Does this happens only in the lambda or also locally? Does this happen only when using transforms or always?

Isn't networkStream a binary stream? Why are you using { objectMode: true }?

pupixipup commented 1 year ago

Hi @pupixipup,

This is odd indeed. I know of people processing gigabytes with this library...

Does this happens only in the lambda or also locally? Does this happen only when using transforms or always?

Isn't networkStream a binary stream? Why are you using { objectMode: true }?

Hi, thanks for the quick reply!

  1. It works fine locally, because the default memory limit is ~1,5gb. However, once I try to run the file with node --max-old-space-size=512 main.js, I get the very same out-of-memory error, but file I am trying to parse is 100mb big. This is the source code I tried locally (it is similar to lambda one I showed before):
const http = require('http');
const https = require('https');
const { pipeline } = require('stream');
const { isHttps } = require('./utils');

const fs = require('fs');
const { Transform } = require('@json2csv/node');
const { flatten } = require('@json2csv/transforms');
const mb100 = 'https://raw.githubusercontent.com/seductiveapps/largeJSON/master/100mb.json';

const pseudoLambdaHandler = async () => {
    try {
        const url = mb100;
        const protocol = isHttps(url) ? https : http;
        const body = await new Promise((resolve, reject) => {
            protocol.get(url, (networkStream) => {
                pipeline(
                    networkStream,
                    new Transform(),
                    fs.createWriteStream('mb100.csv'),
                    (error) => {
                        if (error) {
                            reject(error);
                        }
                        resolve('success');
                    },
                );
            });
        });
        const response = {
            statusCode: 200,
            body: JSON.stringify(body),
        };
        return response;
    } catch (err) {
        console.log(err);
        return {
            statusCode: 500,
            body: JSON.stringify({
                message: err,
            }),
        };
    }
};

pseudoLambdaHandler().then((res) => {
  console.log(res);
}) 
  1. It fails both with AND without transforms, unfortunately.
  2. Removing objectMode setting does not help.
juanjoDiaz commented 1 year ago

I was thinking that maybe the transform was making the data grow but it doesn't seem to be the problem. I'll profile this and try to find where the leak is. Using the node transform should ensure that memory is bound to the watermark set at the stream...

juanjoDiaz commented 1 year ago

Hi @pupixipup ,

Please read #45, backpressure works on the stream. You might need to apply a highWatermark to solve the issue.

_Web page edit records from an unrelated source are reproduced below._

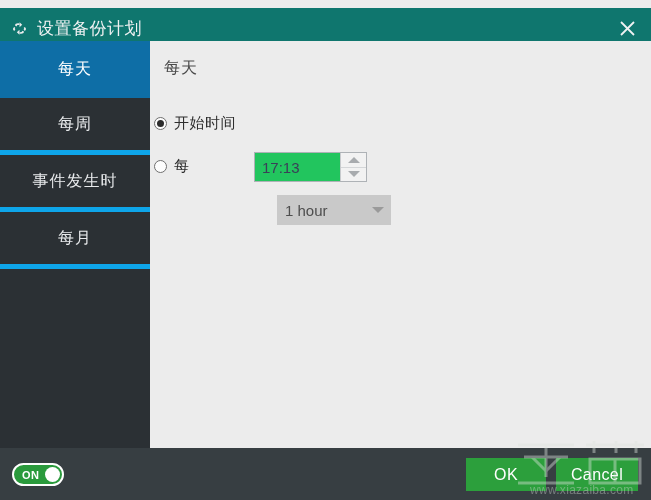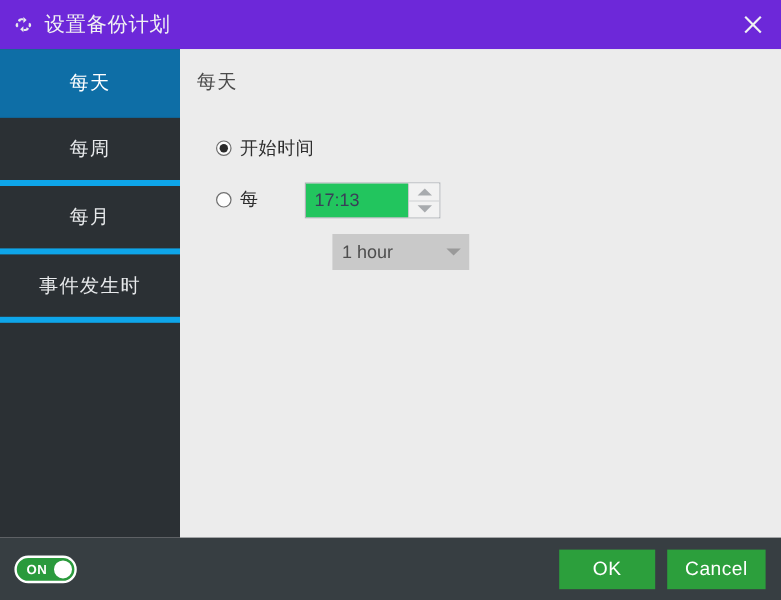"设置备份计划" .titlebar { background: #6d28d9 -> #0f766e; top: 0 -> 8px }
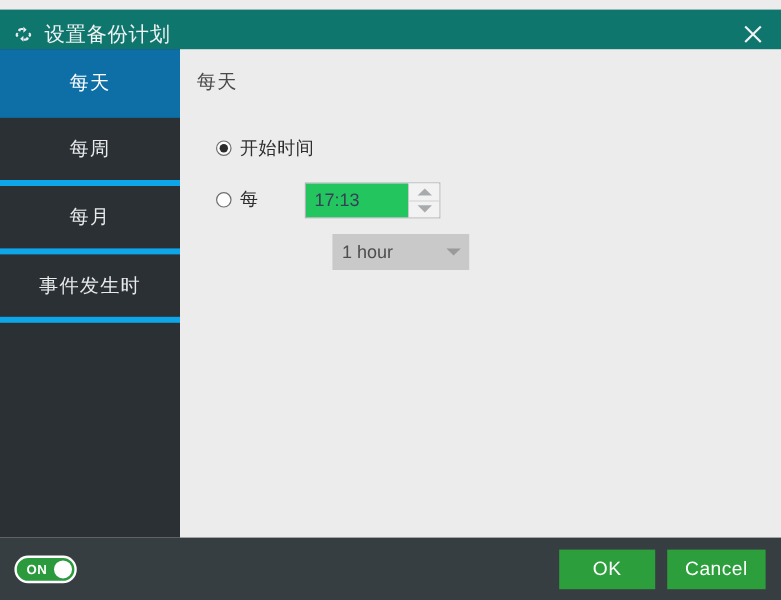"开始时间" .row { left: 30px -> 4px }
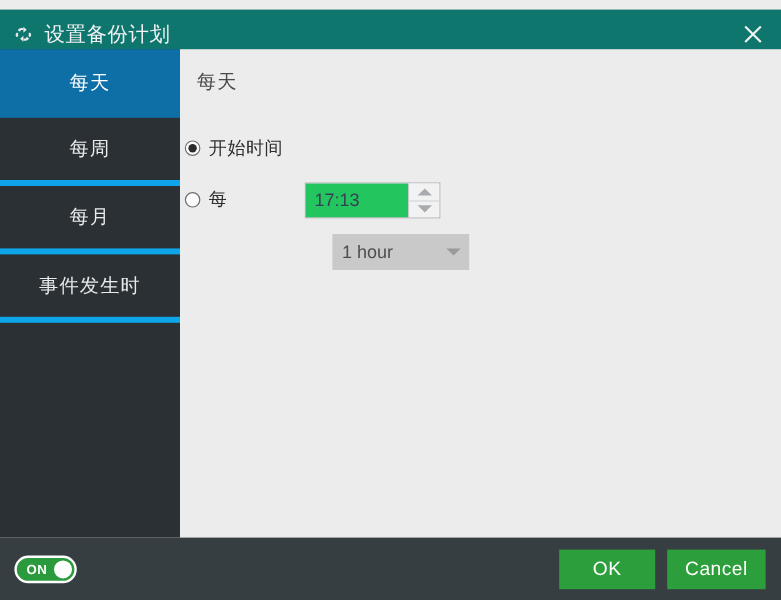"每月" div.side-item { order: before "事件发生时" -> after "事件发生时" }
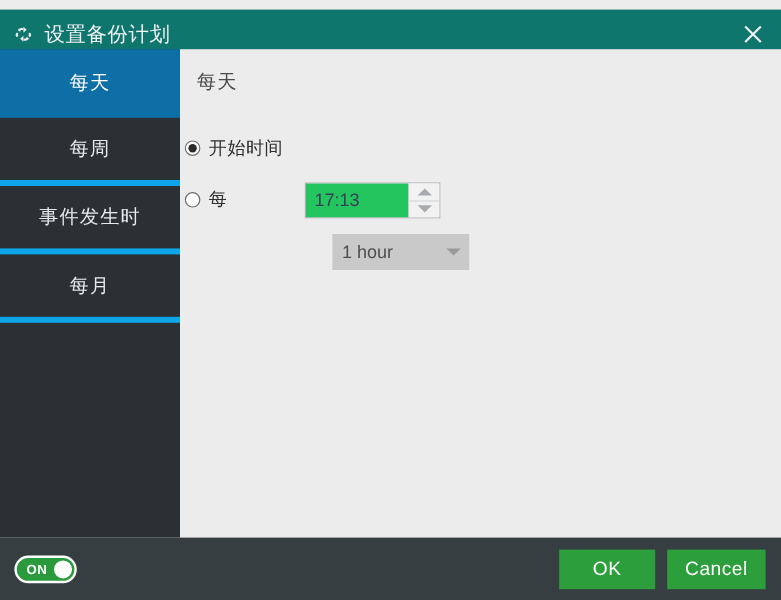"www.xiazaiba.com" div.watermark { html: none -> <div> <svg> <g> <path></path> <path></path> <path></path> <path></path> <path></path> <path></path> <path></path> <path></path> <path></path> <path></path> <path></path> </g> </svg> <div>www.xiazaiba.com</div> </div> }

juanjoDiaz commented 1 year ago

Also, your example object doesn't look like an array of objects (as you would expect to convert to CSV). It looks more like a single object with a gigantic string which is what is gathered in memory until it is completed and can be emitted.

Maybe that is the problem?

ashishnetworks commented 1 year ago

In my case similar error is happening and I'm using read and write both streams. But yeah as you said it seems, the JSON object is actually a big single row object and inside that one of the key has array of row object. Can that be an issue? if yes is there any way to resolve it?

juanjoDiaz commented 1 year ago

Hi @ashishnetworks ,

The object has to be parsed. If your object is an array of objects, every element is parsed, processed and discarded. So memory footprint should be kept pretty low. If your object is a single huge object or string, then the whole object has to be parsed in memory before being processed.